Lemma 71.5.6. Let $S$ be a scheme. Let $X$ be an algebraic space over $S$. Let $\mathcal{F}$ be a finite type, quasi-coherent $\mathcal{O}_ X$-module. The closed subspaces

$X = Z_{-1} \supset Z_0 \supset Z_1 \supset Z_2 \ldots$

defined by the Fitting ideals of $\mathcal{F}$ have the following properties

1. The intersection $\bigcap Z_ r$ is empty.

2. The functor $(\mathit{Sch}/X)^{opp} \to \textit{Sets}$ defined by the rule

$T \longmapsto \left\{ \begin{matrix} \{ *\} & \text{if }\mathcal{F}_ T\text{ is locally generated by } \leq r\text{ sections} \\ \emptyset & \text{otherwise} \end{matrix} \right.$

is representable by the open subspace $X \setminus Z_ r$.

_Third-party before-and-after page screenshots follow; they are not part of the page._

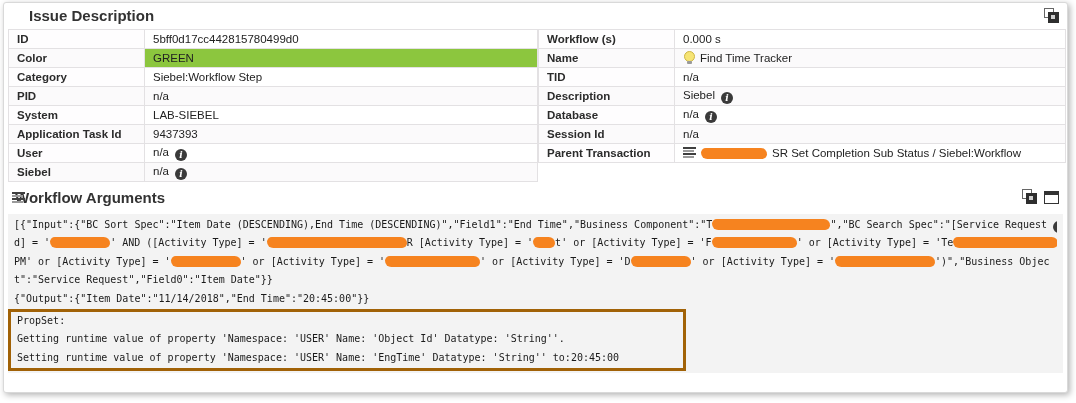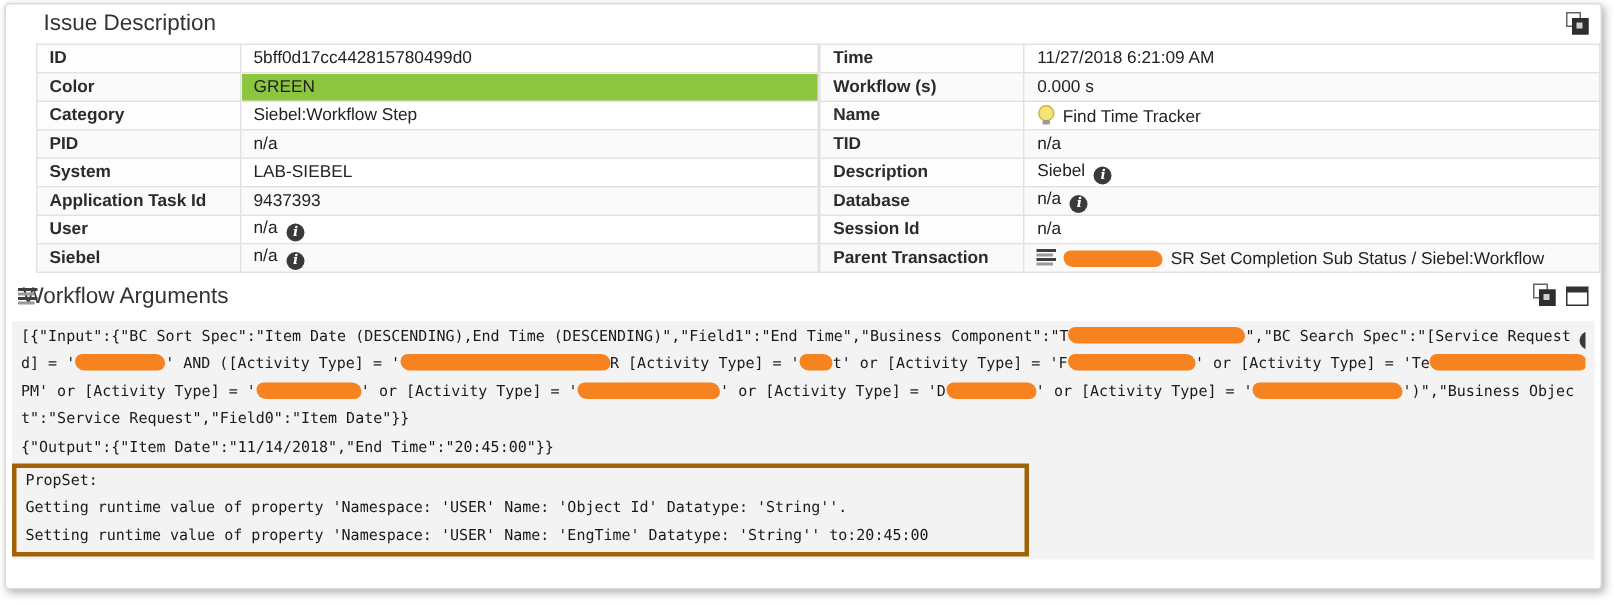--- a/index.html
+++ b/index.html
@@ -6,21 +6,21 @@
   body{
     width:1076px;height:403px;overflow:hidden;background:#ffffff;
     font-family:"Liberation Sans",sans-serif;position:relative;
   }
   .panel{
     position:absolute;left:3px;top:2px;width:1065px;height:391px;
     background:#fff;border:1px solid #d9d9d9;border-radius:3px;
     box-shadow:2px 2px 6px rgba(0,0,0,.30);box-sizing:border-box;overflow:hidden;
   }
   .panel-header{position:relative;height:22px;padding:4px 10px 0 25px;}
-  .panel-title{font-size:15px;font-weight:400;color:#333;}
+  .panel-title{font-size:15px;font-weight:700;color:#333;}
   .hdr-actions{position:absolute;right:8px;top:5px;display:flex;gap:7px;align-items:center;}
   .icon-btn{display:inline-block;width:15px;height:15px;cursor:pointer;position:relative;}
 
   
   .copy-ic .back{position:absolute;left:0;top:0;width:8px;height:8px;border:1px solid #666;background:#fff;}
   .copy-ic .front{position:absolute;right:0;bottom:0;width:9px;height:9px;background:#2e2e2e;border:1px solid #2e2e2e;}
   .copy-ic .front i{position:absolute;left:2px;top:2px;width:4px;height:4px;background:#cfcfcf;}
   
   .win-ic{border:1px solid #333;border-top:4px solid #333;background:#fff;box-sizing:border-box;width:15px;height:13px;margin-top:1px;}
   
@@ -34,21 +34,21 @@
     color:#fff;font:italic bold 9px "DejaVu Serif",serif;line-height:12px;
     align-items:center;justify-content:center;vertical-align:-2px;margin-left:6px;cursor:pointer;
   }
   
   .bulb-ic{display:inline-block;width:12px;height:14px;position:relative;vertical-align:-3px;margin-right:5px;}
   .bulb-ic .globe{position:absolute;left:1px;top:0;width:9px;height:9px;border-radius:50%;
     background:#f6e474;border:1px solid #cdb544;}
   .bulb-ic .base{position:absolute;left:3.5px;top:10px;width:5px;height:3px;background:#9a9a9a;border-radius:1px;}
 
   
-  .tables{display:flex;align-items:flex-start;padding-left:20px;}
+  .tables{display:flex;align-items:flex-start;padding-left:4px;}
   table{border-collapse:collapse;table-layout:fixed;font-size:11.5px;color:#222;}
   .t-left{width:530px;}
   .t-right{width:528px;}
   td{border:1px solid #e3e1e3;height:19px;padding:0 4px 0 8px;overflow:hidden;white-space:nowrap;box-sizing:border-box;}
   td.lbl{width:136px;font-weight:700;color:#2b2b2b;background:#fefdfe;}
   tr:nth-child(even) td{background:#fbfafb;}
   tr:nth-child(even) td.green-cell, td.green-cell{background:#8cc63e;}
   .redact{display:inline-block;height:11px;border-radius:7px 9px 7px 9px;background:#f6831f;vertical-align:-2px;}
   .redact.pt{width:66px;margin-right:5px;vertical-align:-2px;}
 
@@ -113,24 +113,20 @@
       </tr>
       <tr>
         <td class="lbl">Siebel</td>
         <td><span>n/a</span><span class="info-ic">i</span></td>
       </tr>
     </tbody>
       </table>
 
     <table class="t-right">
       <tbody>
-          <tr>
-        <td class="lbl">Time</td>
-        <td>11/27/2018 6:21:09 AM</td>
-      </tr>
       <tr>
         <td class="lbl">Workflow (s)</td>
         <td>0.000 s</td>
       </tr>
       <tr>
         <td class="lbl">Name</td>
         <td>
           <span class="bulb-ic"><span class="globe"></span><span class="base"></span></span><span>Find Time Tracker</span>
         </td>
       </tr>

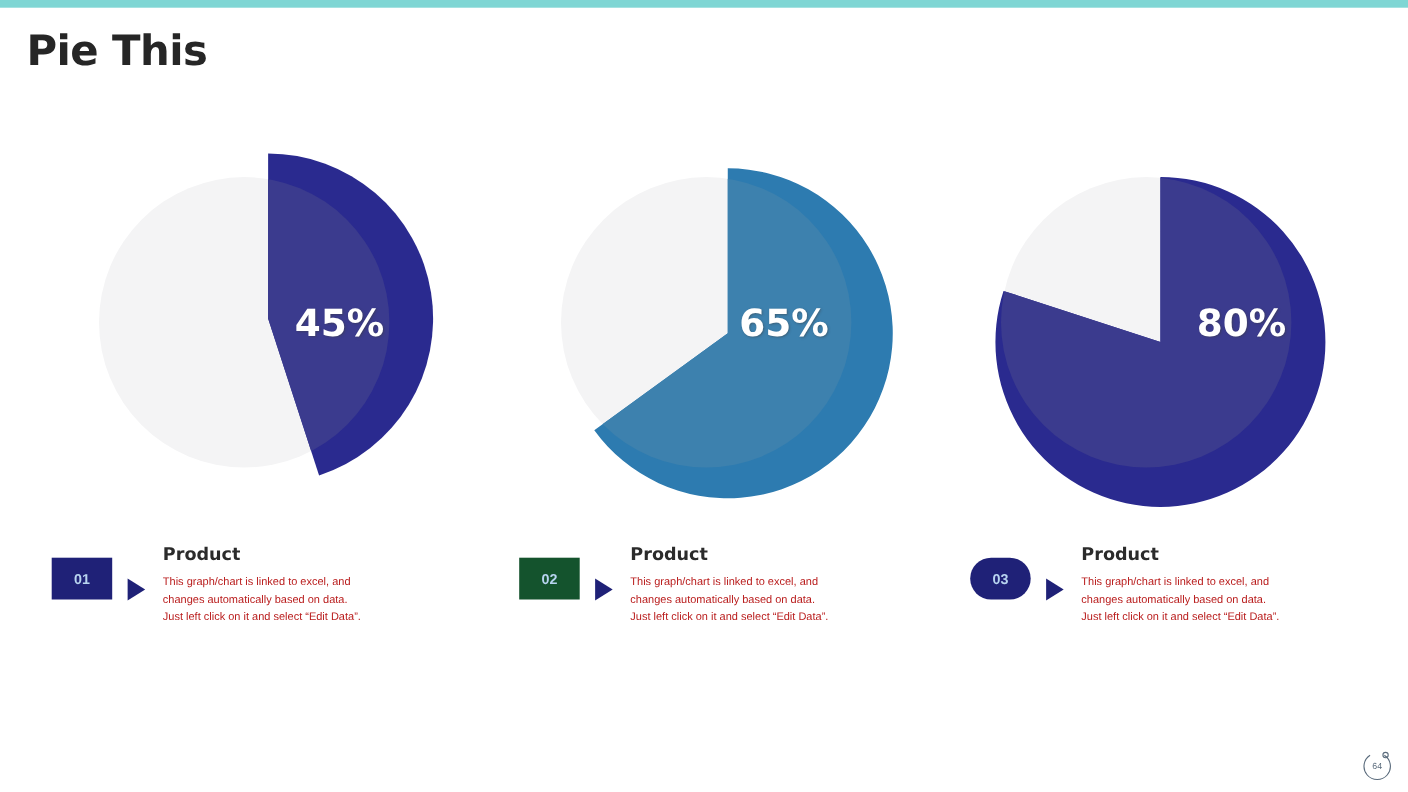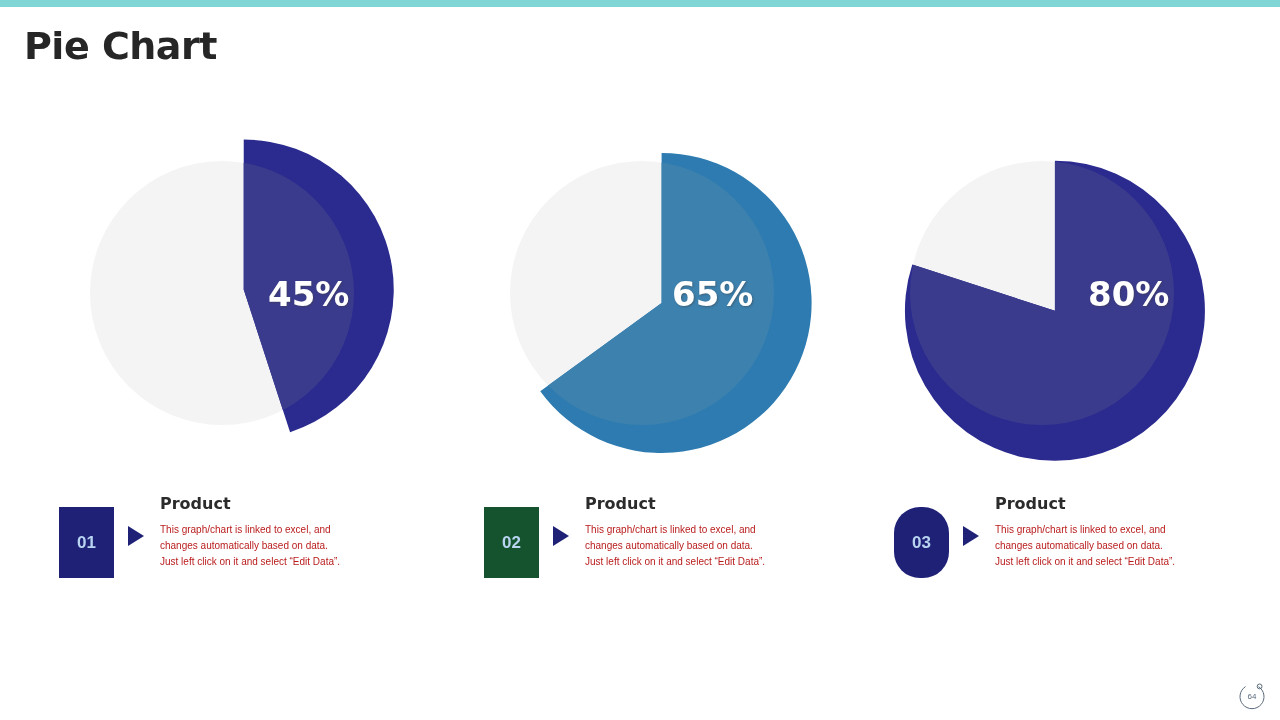--- a/index.html
+++ b/index.html
@@ -70,29 +70,28 @@
     position:absolute;
     top:0;
     display:flex;
     align-items:flex-start;
   }
   .legend-item.l1 { left:47px; width:400px; }
   .legend-item.l2 { left:472px; width:400px; }
   .legend-item.l3 { left:882px; width:400px; }
 
   .num-box {
-    width:55px; height:71px;
+    width:55px; height:38px;
     margin-top:19px;
     display:flex;
     align-items:center;
     justify-content:center;
-    font-size:17px;
+    font-size:13px;
     font-weight:bold;
     flex:0 0 auto;
-    margin-left:12px;
   }
   .arrow {
     width:0; height:0;
     margin-top:38px;
     margin-left:14px;
     border-top:10px solid transparent;
     border-bottom:10px solid transparent;
     flex:0 0 auto;
   }
   .legend-text {
@@ -131,21 +130,21 @@
     font-size:8px;
     color:#5a6b7c;
     font-family:"Liberation Sans", sans-serif;
   }
 </style>
 </head>
 <body>
 
 <div class="top-bar" style="background: rgb(127, 214, 212);"></div>
 
-<div class="page-title">Pie Chart</div>
+<div class="page-title">Pie This</div>
 
 <div class="charts-row">
 
   <div class="chart-block c1">
     <svg class="chart-svg" width="360" height="350" viewBox="0 0 360 350">
 
       <circle cx="150" cy="175" r="132" fill="#f4f4f5"></circle>
 
       <path id="p1-outer" fill="#2a2a8f" d="M 171.72914349309303 171.55844176911492 L 171.72914349309303 21.55844176911492 A 150 150 0 0 1 218.08169264933514 314.21691921338794 Z"></path>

3. The functor $F_ r : (\mathit{Sch}/X)^{opp} \to \textit{Sets}$ defined by the rule

$T \longmapsto \left\{ \begin{matrix} \{ *\} & \text{if }\mathcal{F}_ T\text{ locally free rank }r \\ \emptyset & \text{otherwise} \end{matrix} \right.$

is representable by the locally closed subspace $Z_{r - 1} \setminus Z_ r$ of $X$.

If $\mathcal{F}$ is of finite presentation, then $Z_ r \to X$, $X \setminus Z_ r \to X$, and $Z_{r - 1} \setminus Z_ r \to X$ are of finite presentation.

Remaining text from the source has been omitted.